Губернатор был доволен в душе: господин Черский не просил у него ни помощи, ни содействия — ничего, кроме опытного, знающего местные условия проводника.

Выслушав просьбу Черского, губернатор вяло пожевал губами, расправил холеные бакенбарды, сказал убежденно и веско:

— Путь через Оймякон в Верхне-Колымск хорошо знает только Степан Расторгуев. Это местный казак и житель, человек бывалый и многоопытный. Он сопровождал меня во время моих скромных путешествий по Лене. Если Расторгуев согласится стать вашим проводником, можете быть спокойны, господин Черский. Поговорите с Расторгуевым, сошлитесь на меня в разговоре. Я уверен, — губернатор подчеркнул последнее слово, — уверен, что Расторгуев согласится…

Черский вспомнил бледное, почти меловое лицо губернатора, его зеленоватые тусклые глаза, вялый рыбий рот и усмехнулся.

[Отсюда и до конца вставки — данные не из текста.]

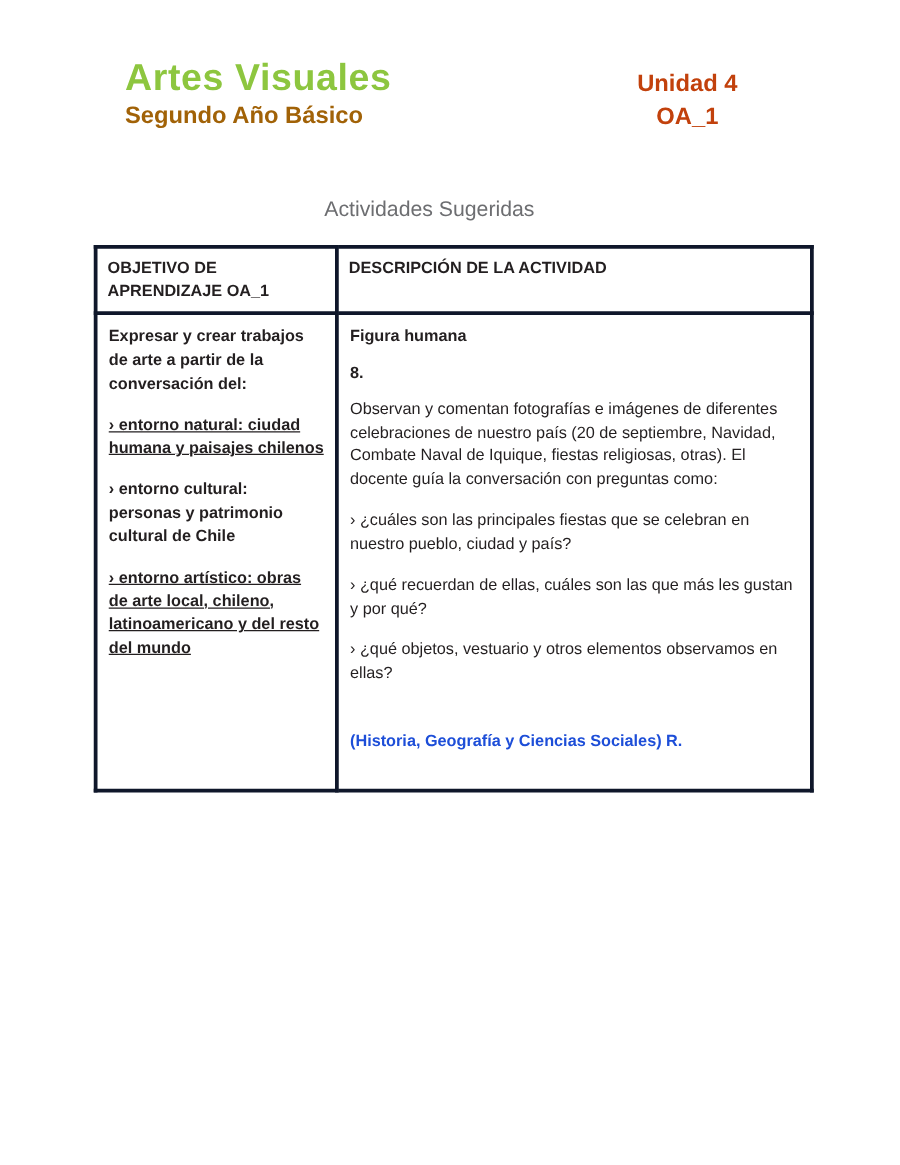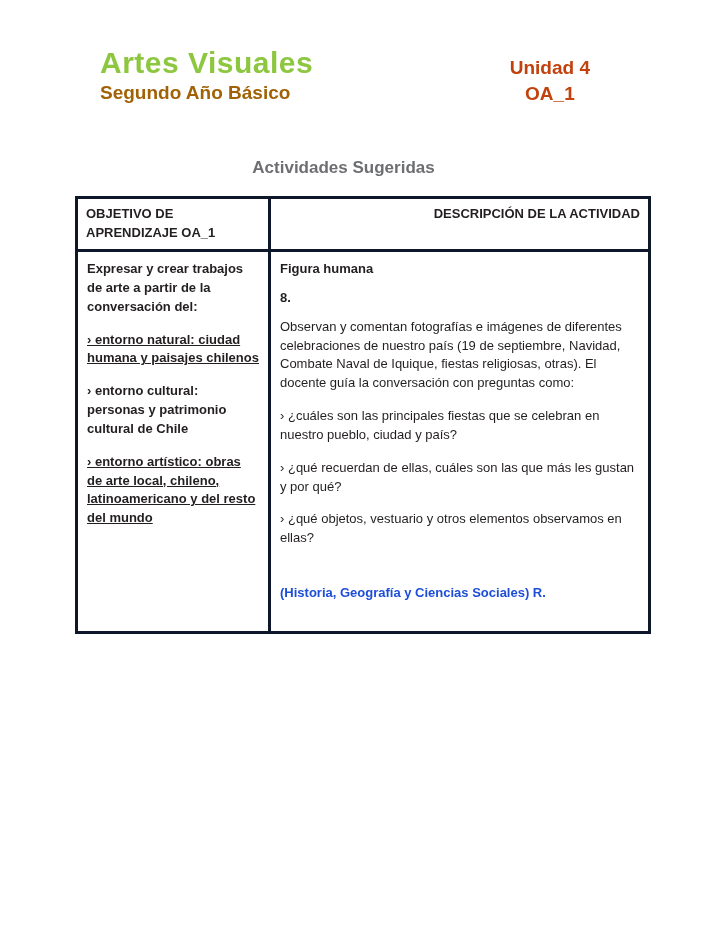"Actividades Sugeridas" .section-title { font-weight: bold -> normal }
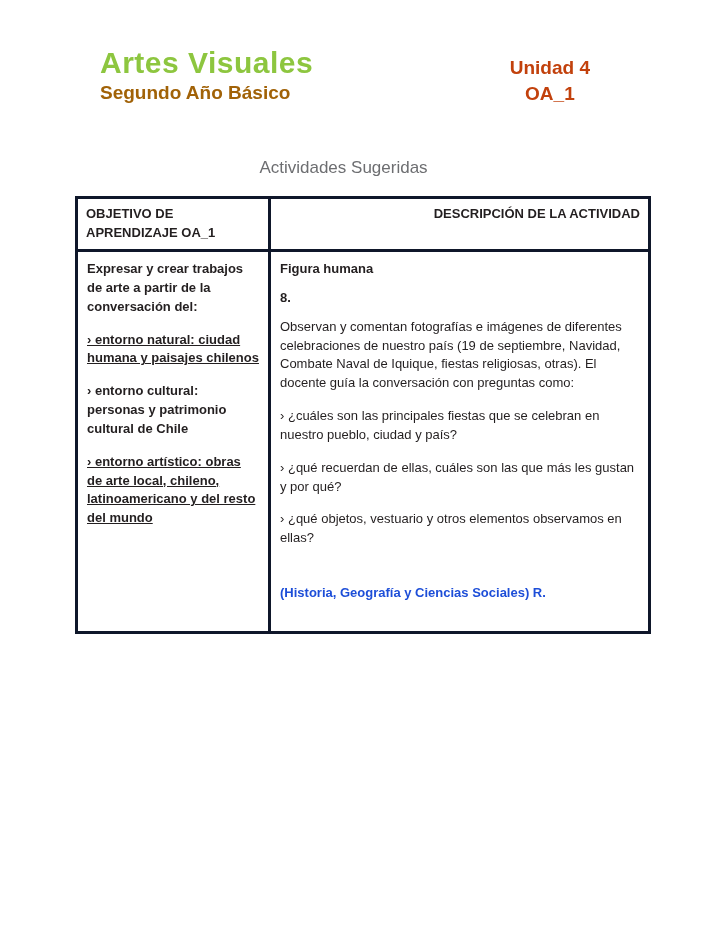"DESCRIPCIÓN DE LA ACTIVIDAD" td.head-cell.center { text-align: right -> left }
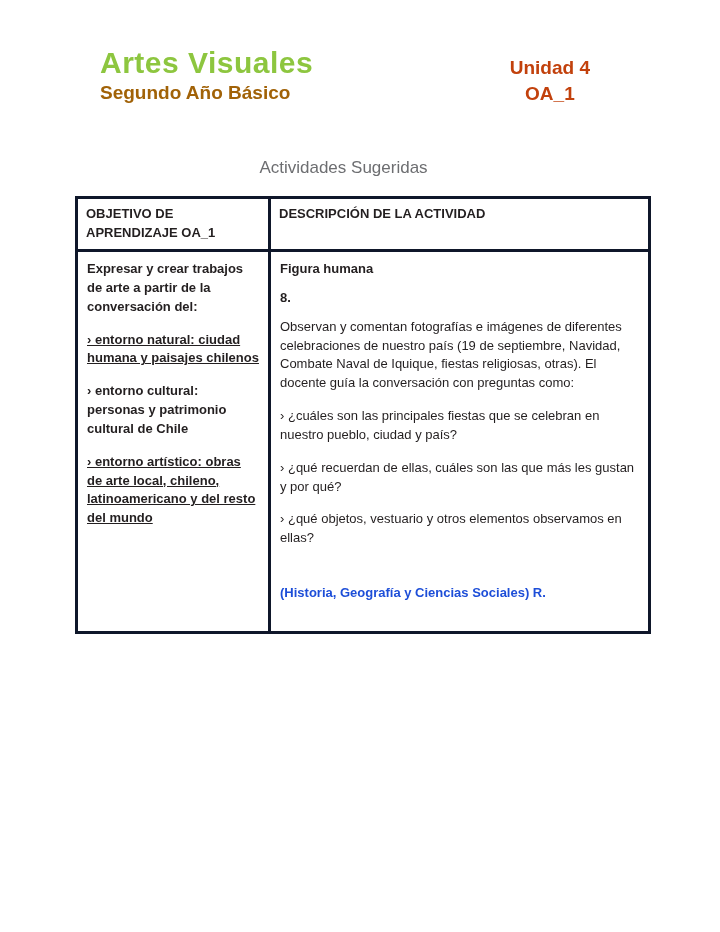"Observan y comentan fotografías e" p.act-desc { text: 19 -> 20 }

«Он даже не спросил, в чем я нуждаюсь. Ну да бог с ним! У его превосходительства все заботы уходят на слежку за неблагонадежными. А я ведь для царских властей — личность подозрительная».

Он снова уже горестно, усмехнулся и закрыл рукопись. Это был его «Проект помощи местным жителям Севера». Писал он его урывками, писал, не веря, что правительство использует его предложения или одобрит советы. Удивительно, до чего трудно заниматься делом, в успех которого мало веришь!

Якутск просыпался. По улицам замелькали люди, забегали собаки, домашний олень заглянул в окно такими печальными глазами, что Черскому стало не по себе. «Совершенно человеческий тоскующий взгляд», — подумал он и вышел на улицу.

Придется разыскивать этого Расторгуева. А где же его искать?